> INFORMATION
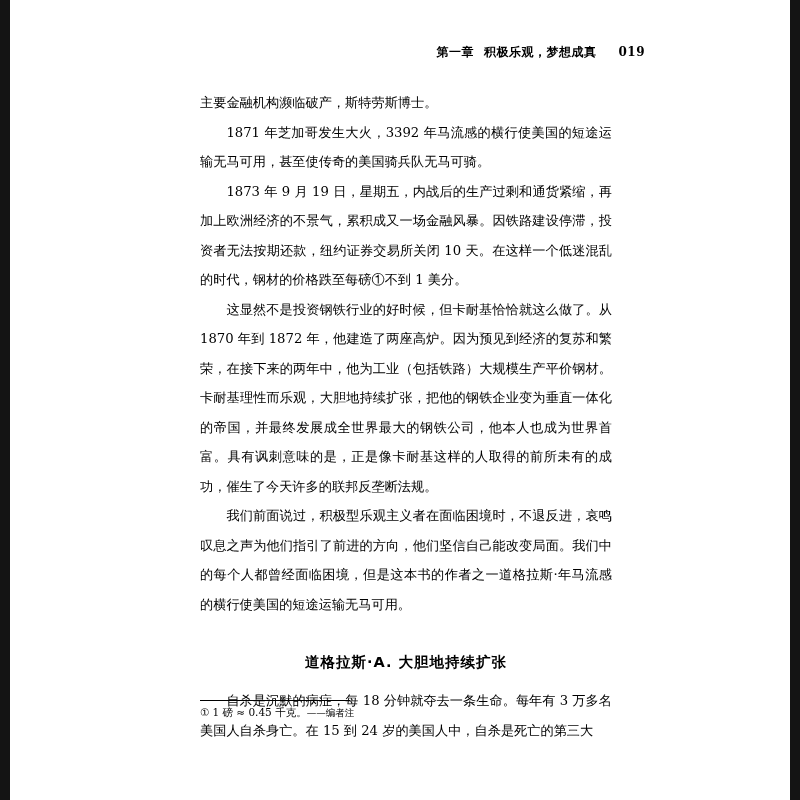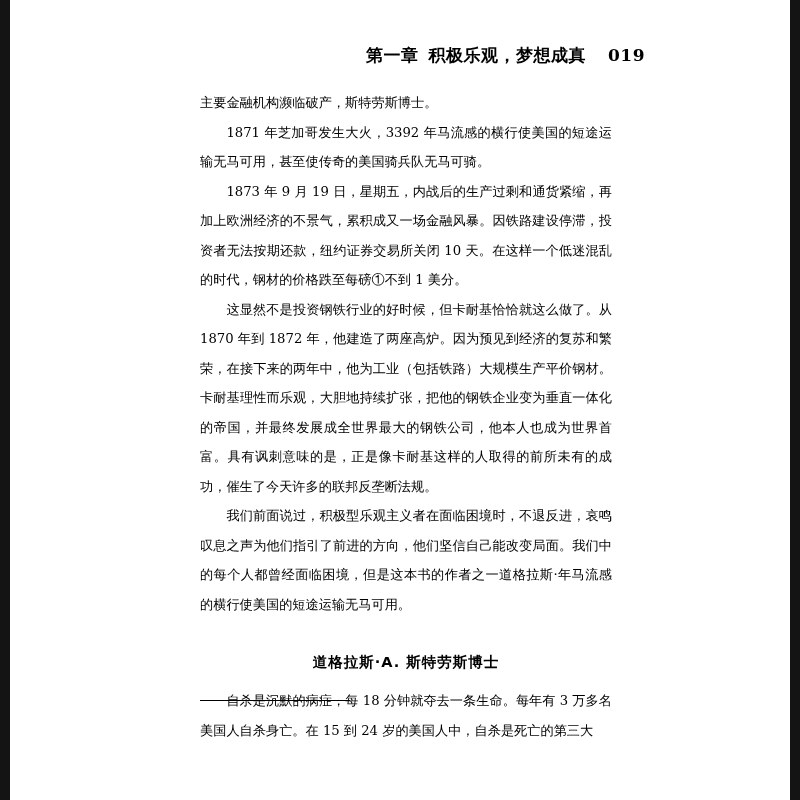--- a/index.html
+++ b/index.html
@@ -45,7 +45,7 @@
     position: absolute;
     top: 44px;
     right: 145px;
-    font-size: 17px;
+    font-size: 12px;
     font-weight: bold;
     letter-spacing: 0.5px;
     white-space: nowrap;

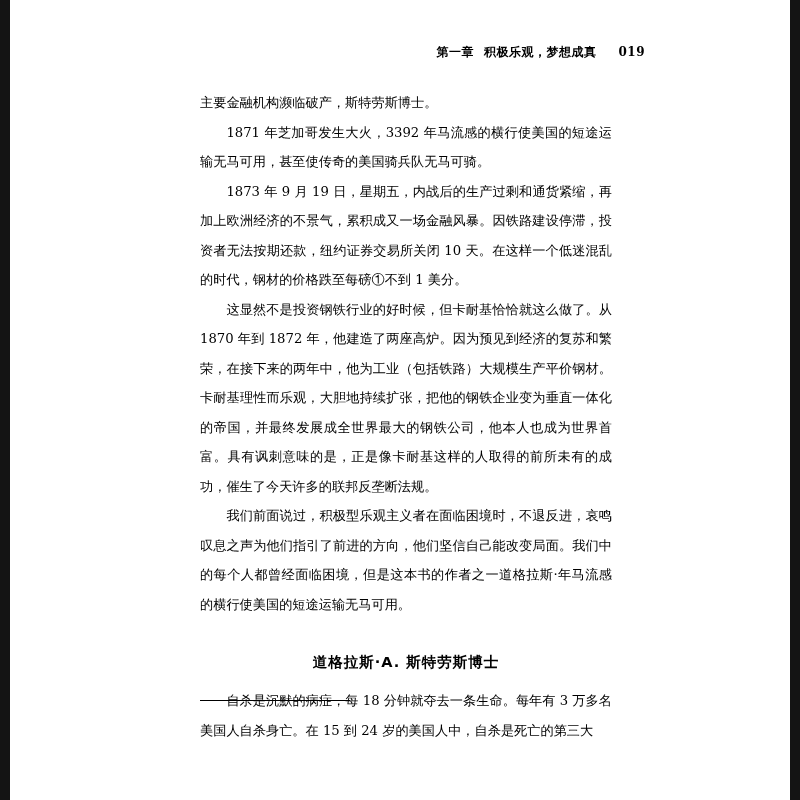--- a/index.html
+++ b/index.html
@@ -120,7 +120,7 @@
       <p class="para">这显然不是投资钢铁行业的好时候，但卡耐基恰恰就这么做了。从 1870 年到 1872 年，他建造了两座高炉。因为预见到经济的复苏和繁荣，在接下来的两年中，他为工业（包括铁路）大规模生产平价钢材。卡耐基理性而乐观，大胆地持续扩张，把他的钢铁企业变为垂直一体化的帝国，并最终发展成全世界最大的钢铁公司，他本人也成为世界首富。具有讽刺意味的是，正是像卡耐基这样的人取得的前所未有的成功，催生了今天许多的联邦反垄断法规。</p>
       <p class="para">我们前面说过，积极型乐观主义者在面临困境时，不退反进，哀鸣叹息之声为他们指引了前进的方向，他们坚信自己能改变局面。我们中的每个人都曾经面临困境，但是这本书的作者之一道格拉斯·年马流感的横行使美国的短途运输无马可用。</p>
 
-      <div class="section-title">道格拉斯·A. 斯特劳斯博士</div>
+      <div class="section-title">道格拉斯·A. 大胆地持续扩张</div>
 
       <p class="para">自杀是沉默的病症，每 18 分钟就夺去一条生命。每年有 3 万多名美国人自杀身亡。在 15 到 24 岁的美国人中，自杀是死亡的第三大</p>
     </div>

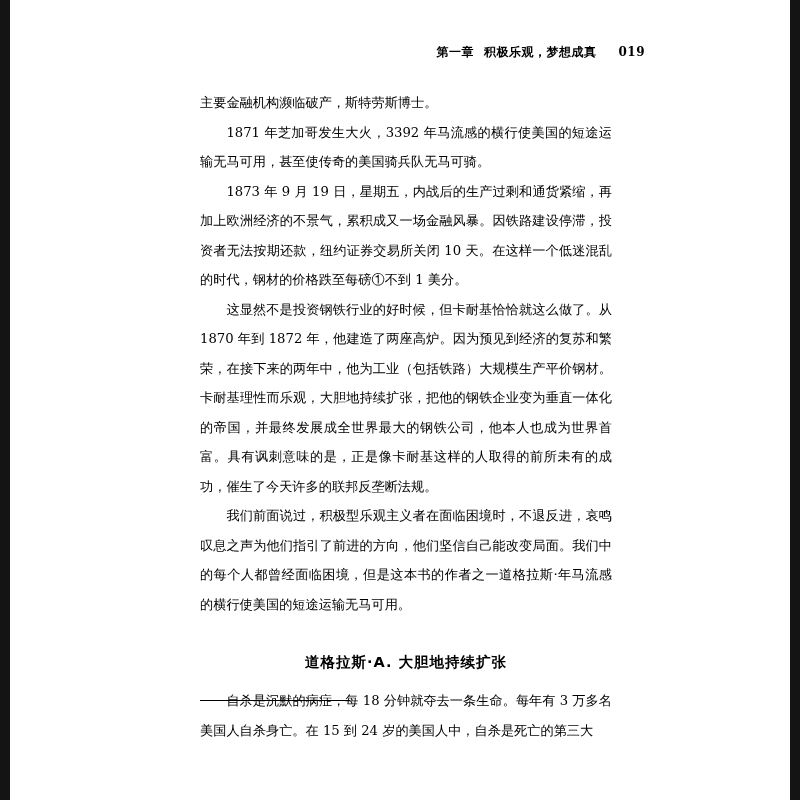--- a/index.html
+++ b/index.html
@@ -126,6 +126,9 @@
     </div>
 
     <div class="footnote-rule"></div>
+    <div class="footnote">
+      <span class="mark">①</span><span>1 磅 ≈ 0.45 千克。</span><span class="credit">——编者注</span>
+    </div>
 
   </div>
 </div>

> TASK STATEMENT
Set down the lines of the records above exactly, apart from the pictures.

> ANSWER AREA
--- a/index.html
+++ b/index.html
@@ -45,7 +45,7 @@
     position: absolute;
     top: 44px;
     right: 145px;
-    font-size: 17px;
+    font-size: 12px;
     font-weight: bold;
     letter-spacing: 0.5px;
     white-space: nowrap;

--- a/index.html
+++ b/index.html
@@ -120,7 +120,7 @@
       <p class="para">这显然不是投资钢铁行业的好时候，但卡耐基恰恰就这么做了。从 1870 年到 1872 年，他建造了两座高炉。因为预见到经济的复苏和繁荣，在接下来的两年中，他为工业（包括铁路）大规模生产平价钢材。卡耐基理性而乐观，大胆地持续扩张，把他的钢铁企业变为垂直一体化的帝国，并最终发展成全世界最大的钢铁公司，他本人也成为世界首富。具有讽刺意味的是，正是像卡耐基这样的人取得的前所未有的成功，催生了今天许多的联邦反垄断法规。</p>
       <p class="para">我们前面说过，积极型乐观主义者在面临困境时，不退反进，哀鸣叹息之声为他们指引了前进的方向，他们坚信自己能改变局面。我们中的每个人都曾经面临困境，但是这本书的作者之一道格拉斯·年马流感的横行使美国的短途运输无马可用。</p>
 
-      <div class="section-title">道格拉斯·A. 斯特劳斯博士</div>
+      <div class="section-title">道格拉斯·A. 大胆地持续扩张</div>
 
       <p class="para">自杀是沉默的病症，每 18 分钟就夺去一条生命。每年有 3 万多名美国人自杀身亡。在 15 到 24 岁的美国人中，自杀是死亡的第三大</p>
     </div>

--- a/index.html
+++ b/index.html
@@ -126,6 +126,9 @@
     </div>
 
     <div class="footnote-rule"></div>
+    <div class="footnote">
+      <span class="mark">①</span><span>1 磅 ≈ 0.45 千克。</span><span class="credit">——编者注</span>
+    </div>
 
   </div>
 </div>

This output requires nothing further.